> **WORK TO BE COMPLETED**: Starting from the top of the entries below and ending with the line containing "payment method: Mastercard -> PayPal", restate every line word for word, pictures omitted.

═══ EXTRACTED INFORMATION ═══

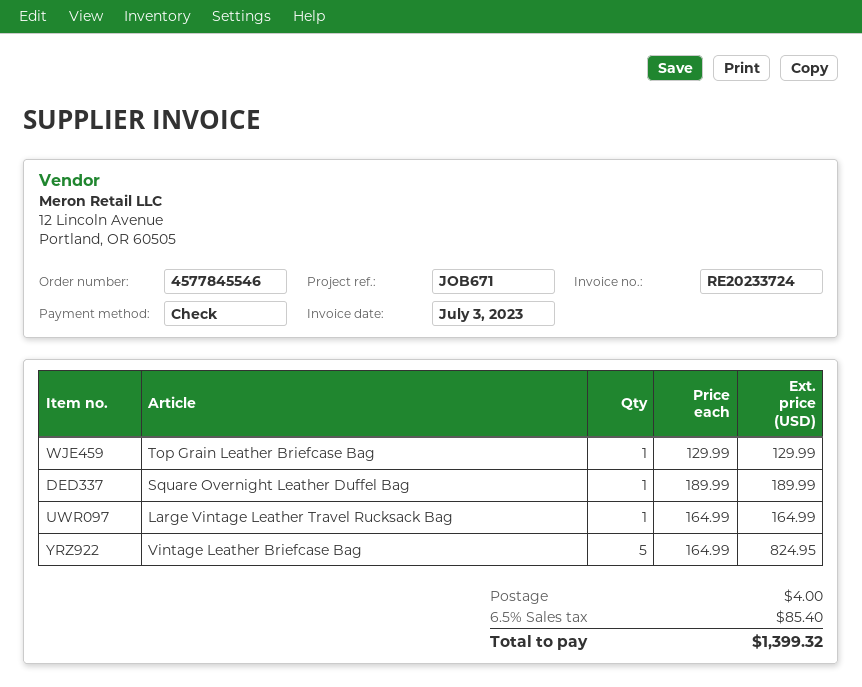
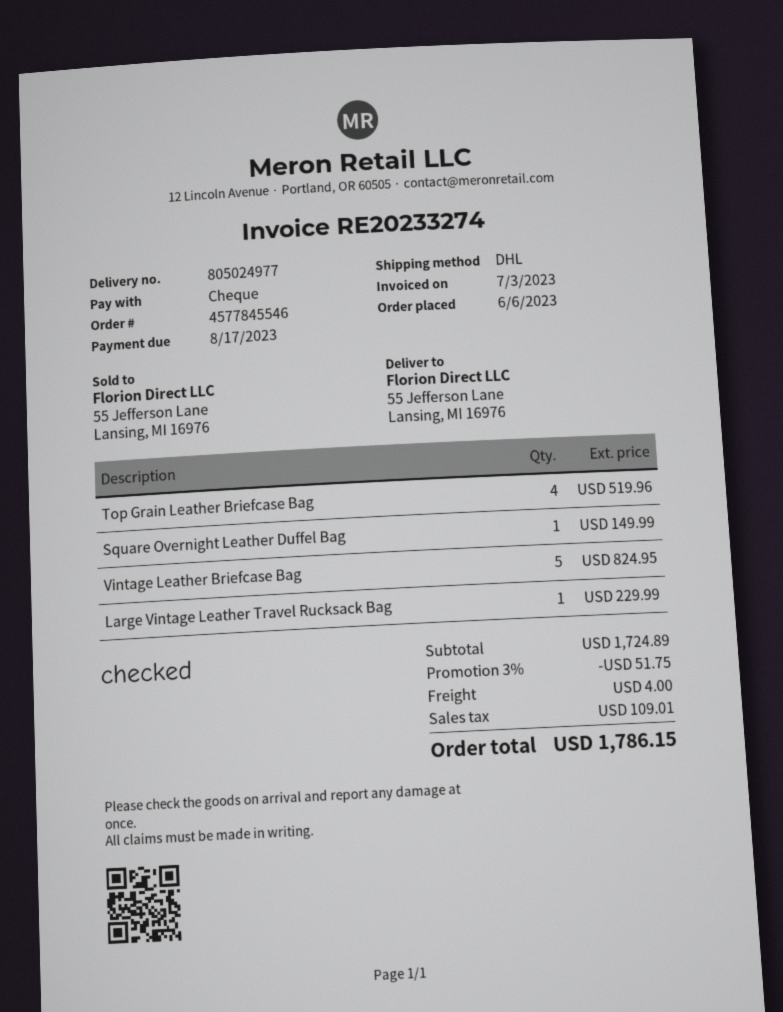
invoice number: RE20233724 -> RE20233274
Top Grain Leather Briefcase Bag: 1 for 129.99 -> 4 for 519.96
Square Overnight Leather Duffel Bag: 1 for 189.99 -> 1 for 149.99
Large Vintage Leather Travel Rucksack Bag: 1 for 164.99 -> 1 for 229.99
discount: none -> 3% = 51.75
tax: 85.40 -> 109.01
total: 1399.32 -> 1786.15

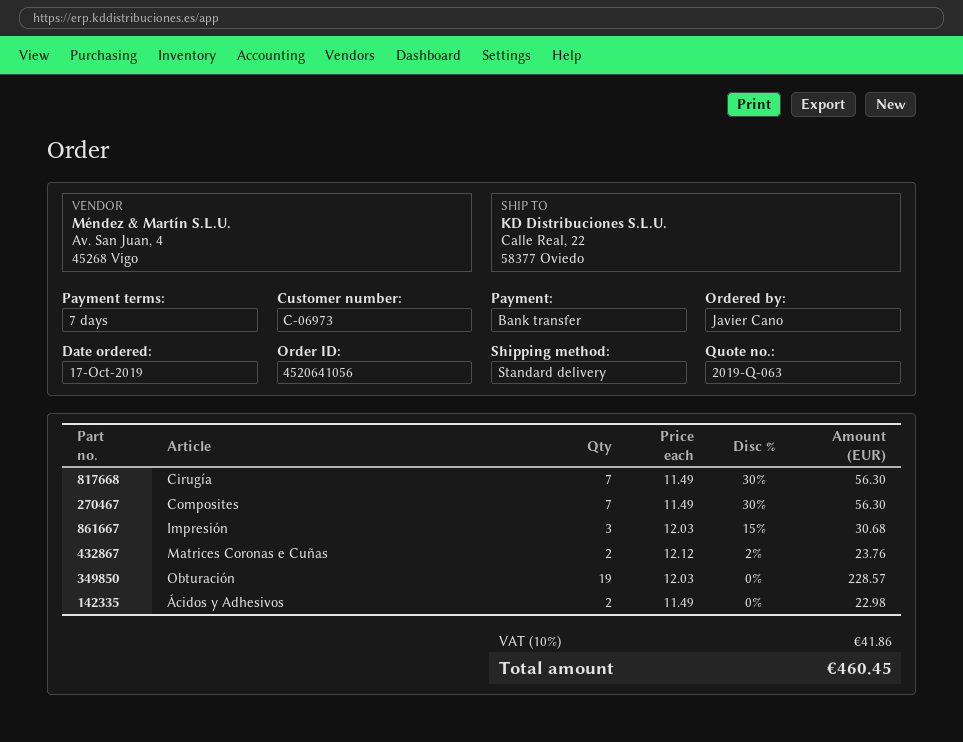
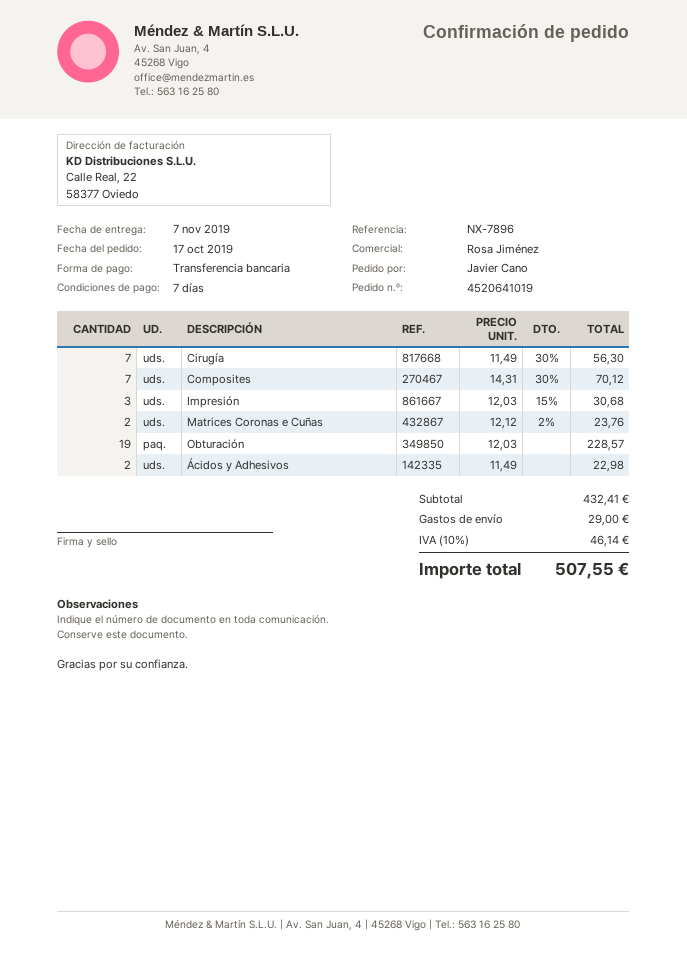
order number: 4520641056 -> 4520641019
Composites: 7 x 11.49 - 30% = 56.30 -> 7 x 14.31 - 30% = 70.12
shipping: none -> 29.00
tax: 10% = 41.86 -> 10% = 46.14
total: 460.45 -> 507.55

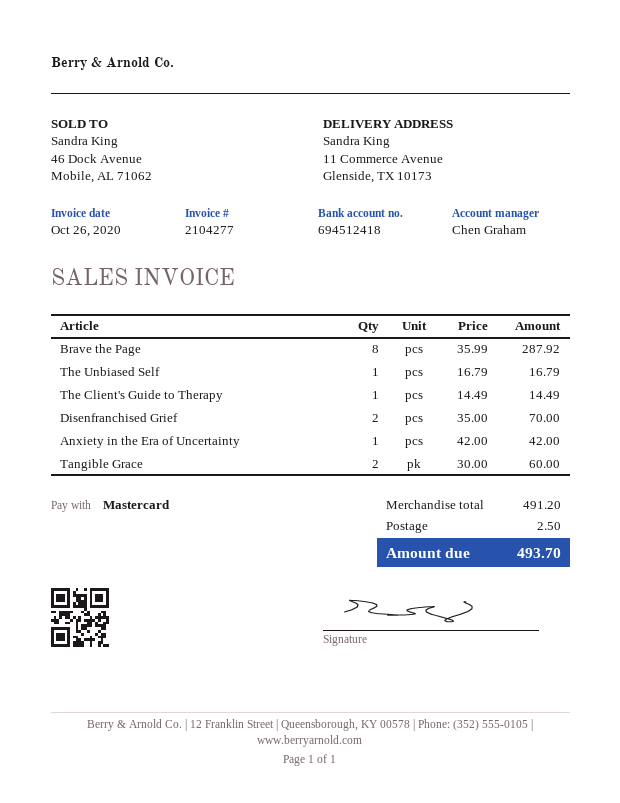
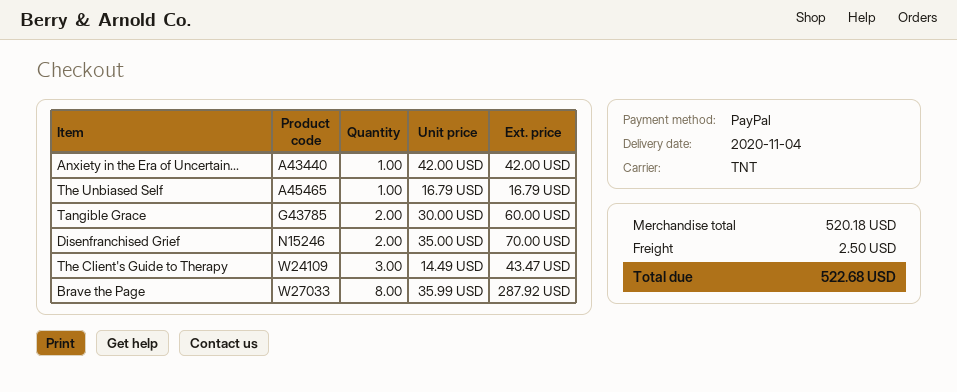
payment method: Mastercard -> PayPal
The Client's Guide to Therapy: 1 x 14.49 = 14.49 -> 3 x 14.49 = 43.47
subtotal: 491.20 -> 520.18
total: 493.70 -> 522.68

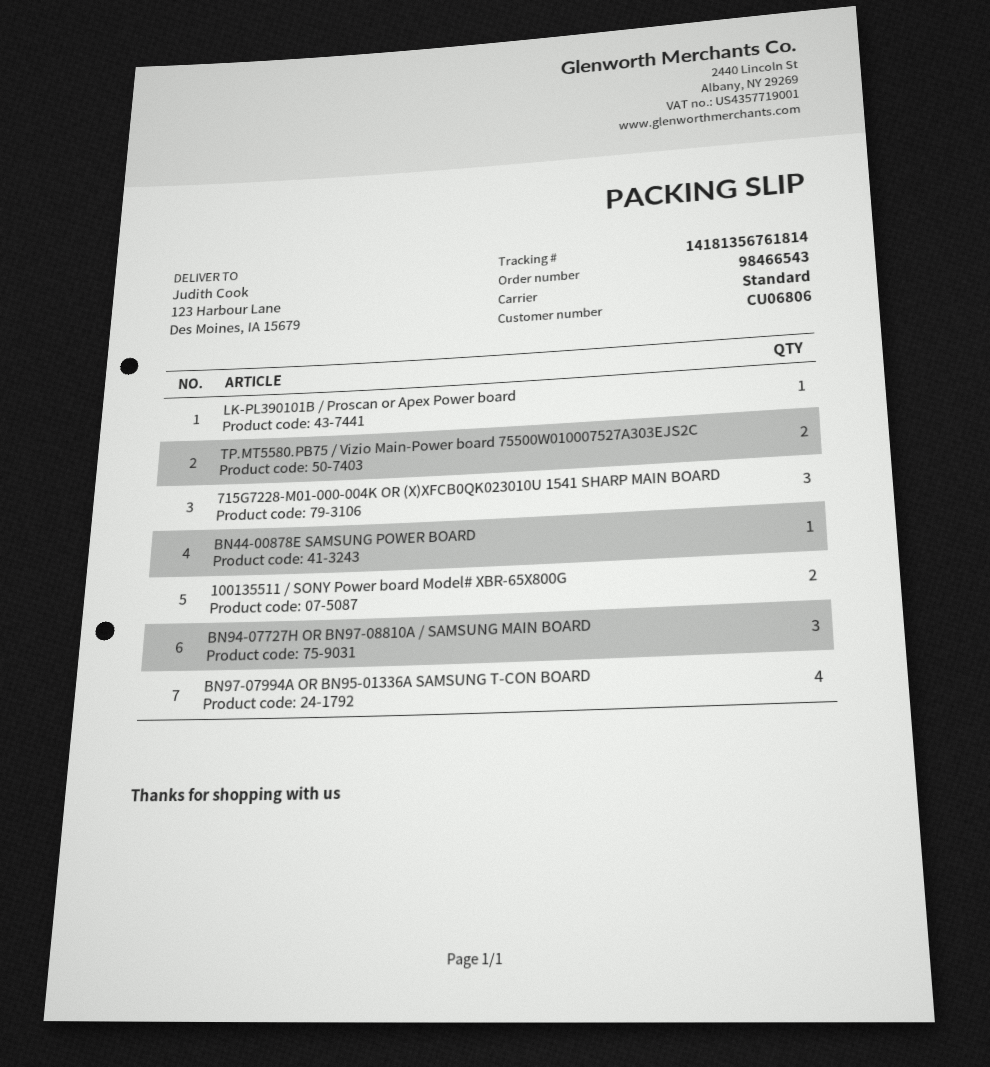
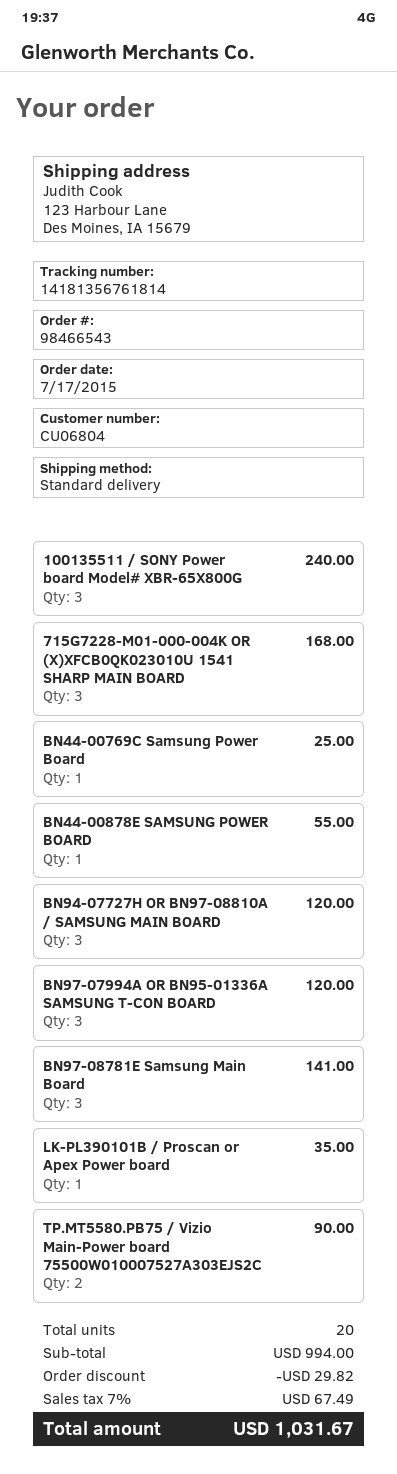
customer number: CU06806 -> CU06804
100135511 / SONY Power board Model# XBR-65X800G: 2 -> 3
BN97-07994A OR BN95-01336A SAMSUNG T-CON BOARD: 4 -> 3
BN44-00769C Samsung Power Board: none -> 1
BN97-08781E Samsung Main Board: none -> 3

═══

> **ANSWER BOX**:
invoice number: RE20233724 -> RE20233274
Top Grain Leather Briefcase Bag: 1 for 129.99 -> 4 for 519.96
Square Overnight Leather Duffel Bag: 1 for 189.99 -> 1 for 149.99
Large Vintage Leather Travel Rucksack Bag: 1 for 164.99 -> 1 for 229.99
discount: none -> 3% = 51.75
tax: 85.40 -> 109.01
total: 1399.32 -> 1786.15

order number: 4520641056 -> 4520641019
Composites: 7 x 11.49 - 30% = 56.30 -> 7 x 14.31 - 30% = 70.12
shipping: none -> 29.00
tax: 10% = 41.86 -> 10% = 46.14
total: 460.45 -> 507.55

payment method: Mastercard -> PayPal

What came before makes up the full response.